** Task description **
The records below need to come back exactly as they are, pictures omitted.

════

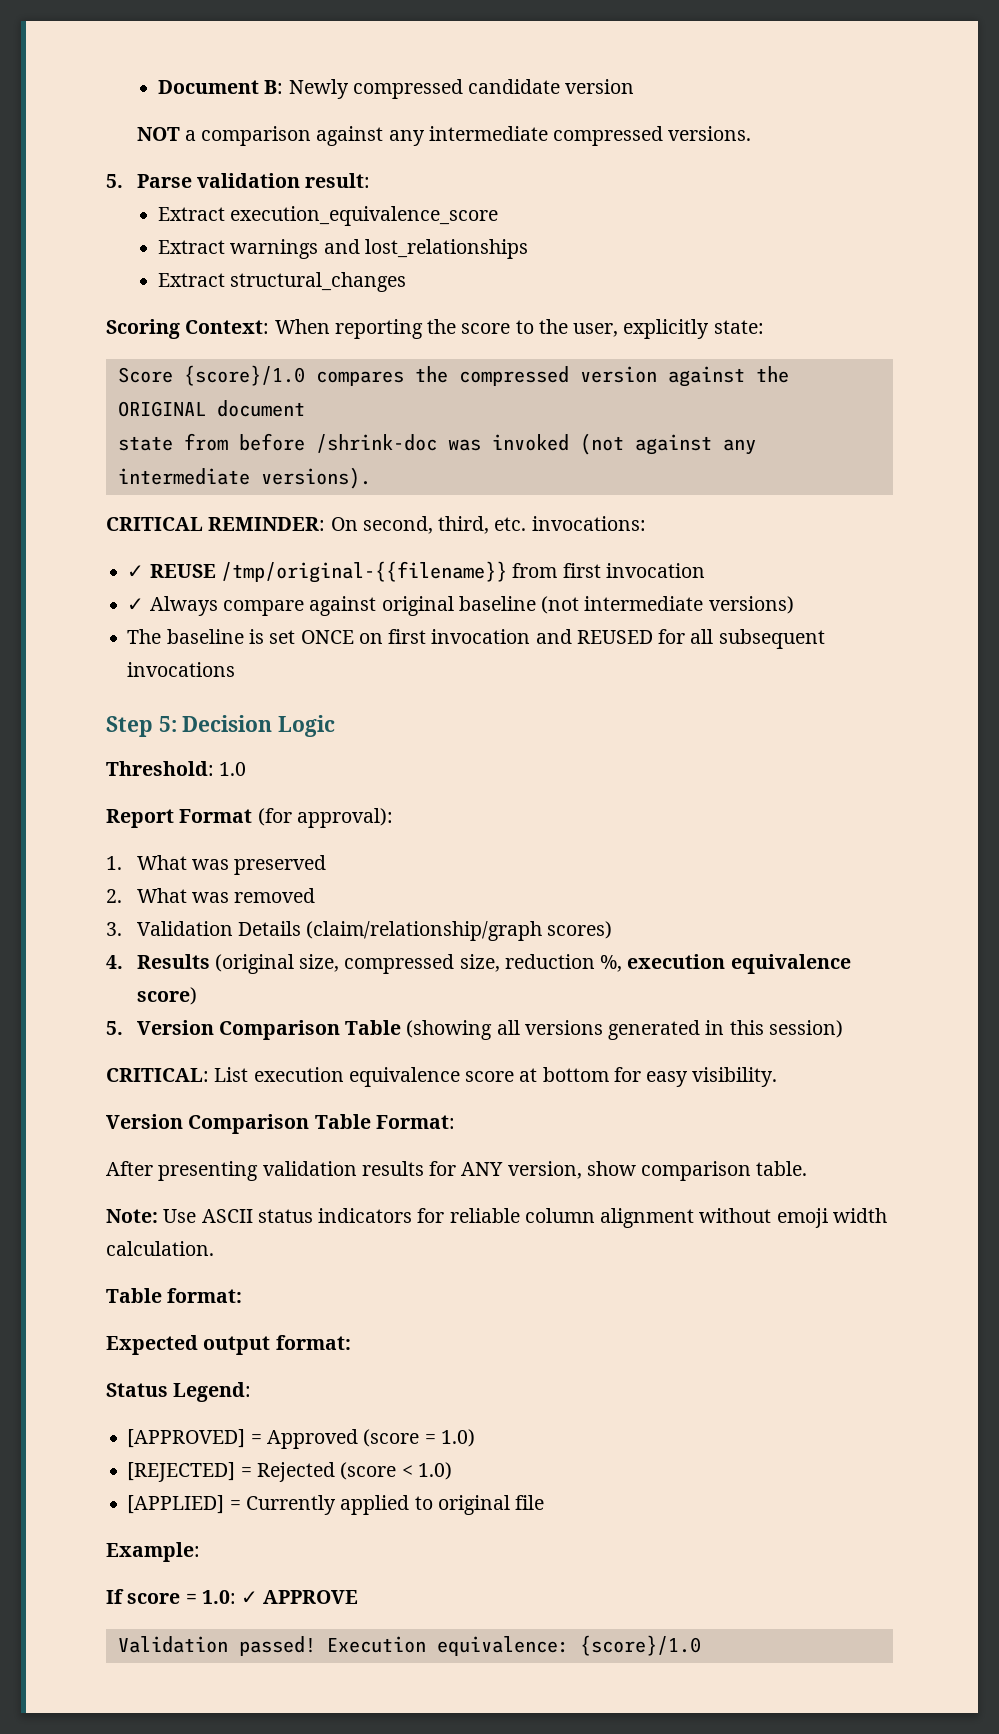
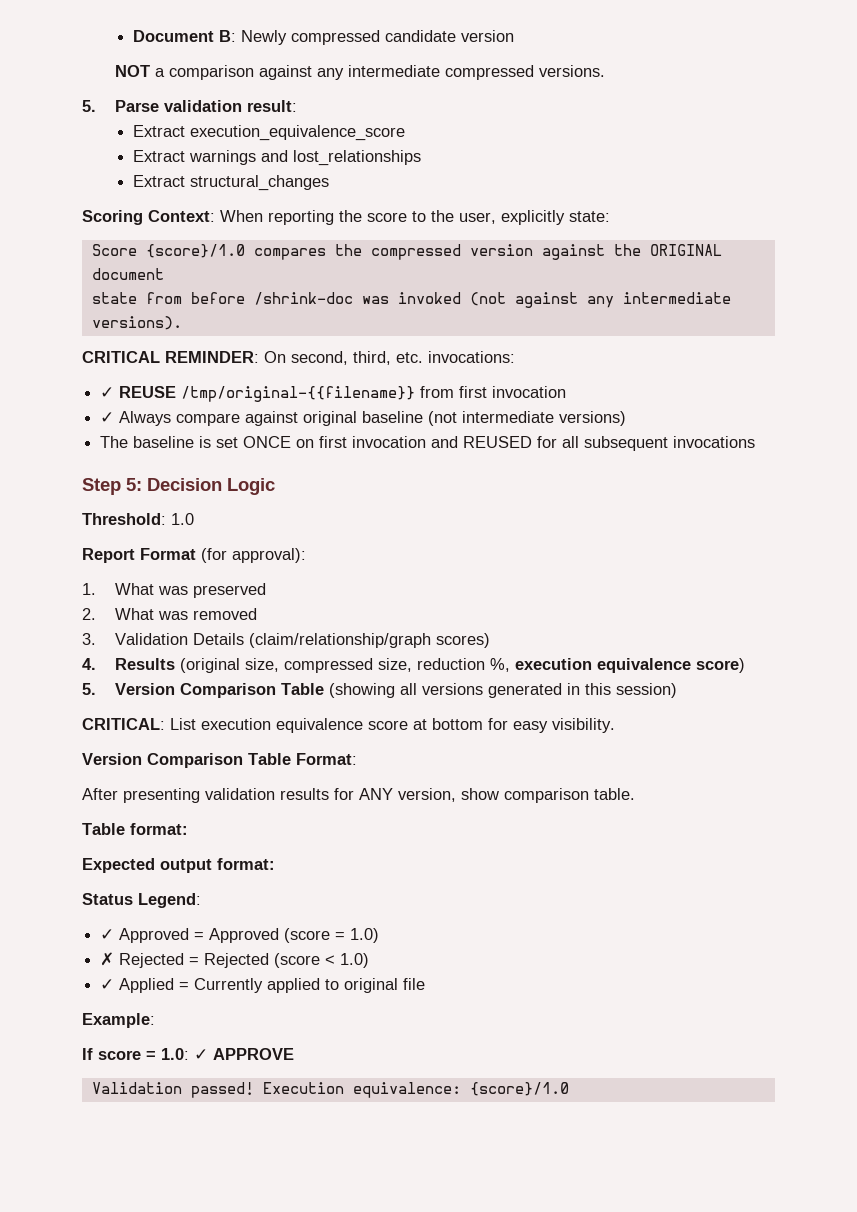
- Note: Use ASCII status indicators for reliable column alignment without emoji width calculation.
- [APPROVED] = Approved (score = 1.0)
+ ✓ Approved = Approved (score = 1.0)
- [REJECTED] = Rejected (score < 1.0)
+ ✗ Rejected = Rejected (score < 1.0)
- [APPLIED] = Currently applied to original file
+ ✓ Applied = Currently applied to original file

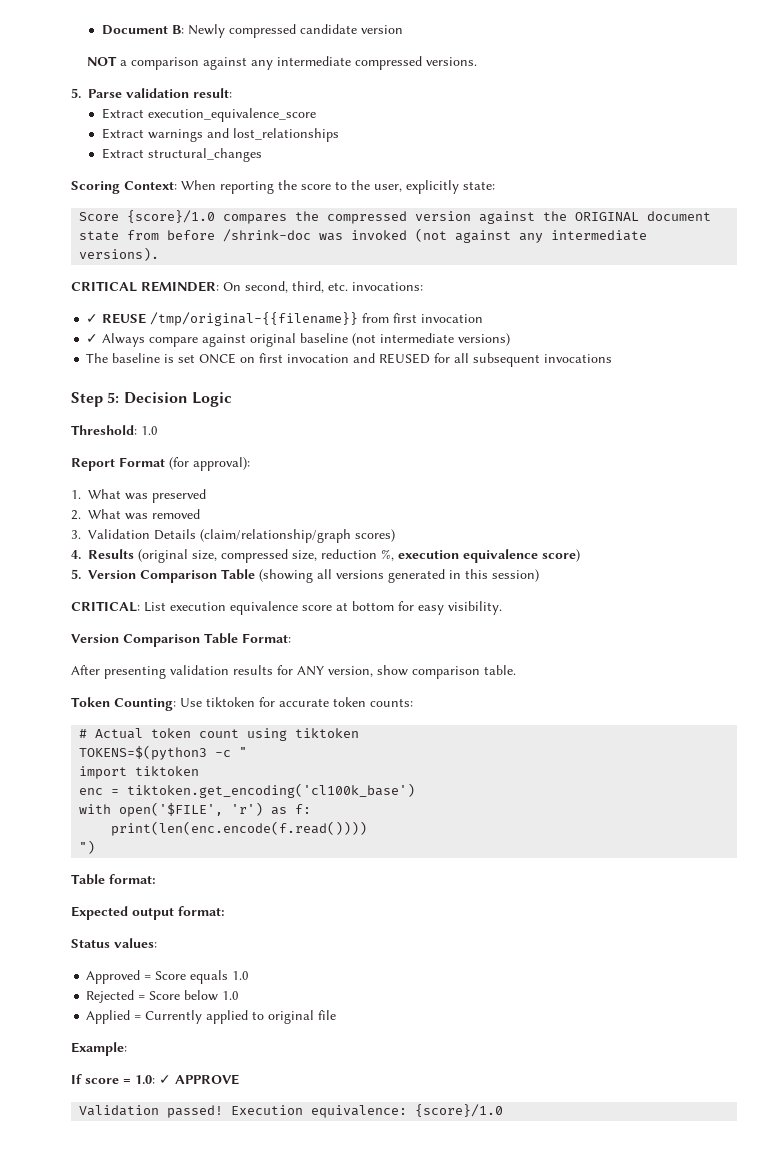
+ Token Counting: Use tiktoken for accurate token counts:
+ # Actual token count using tiktoken
+ TOKENS=$(python3 -c "
+ import tiktoken
+ enc = tiktoken.get_encoding('cl100k_base')
+ with open('$FILE', 'r') as f:
+ print(len(enc.encode(f.read())))
+ ")
- Status Legend:
- ✓ Approved = Approved (score = 1.0)
- ✗ Rejected = Rejected (score < 1.0)
- ✓ Applied = Currently applied to original file
+ Status values:
+ Approved = Score equals 1.0
+ Rejected = Score below 1.0
+ Applied = Currently applied to original file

════

** Answer for the task **
- Note: Use ASCII status indicators for reliable column alignment without emoji width calculation.
- [APPROVED] = Approved (score = 1.0)
+ ✓ Approved = Approved (score = 1.0)
- [REJECTED] = Rejected (score < 1.0)
+ ✗ Rejected = Rejected (score < 1.0)
- [APPLIED] = Currently applied to original file
+ ✓ Applied = Currently applied to original file

+ Token Counting: Use tiktoken for accurate token counts:
+ # Actual token count using tiktoken
+ TOKENS=$(python3 -c "
+ import tiktoken
+ enc = tiktoken.get_encoding('cl100k_base')
+ with open('$FILE', 'r') as f:
+ print(len(enc.encode(f.read())))
+ ")
- Status Legend:
- ✓ Approved = Approved (score = 1.0)
- ✗ Rejected = Rejected (score < 1.0)
- ✓ Applied = Currently applied to original file
+ Status values:
+ Approved = Score equals 1.0
+ Rejected = Score below 1.0
+ Applied = Currently applied to original file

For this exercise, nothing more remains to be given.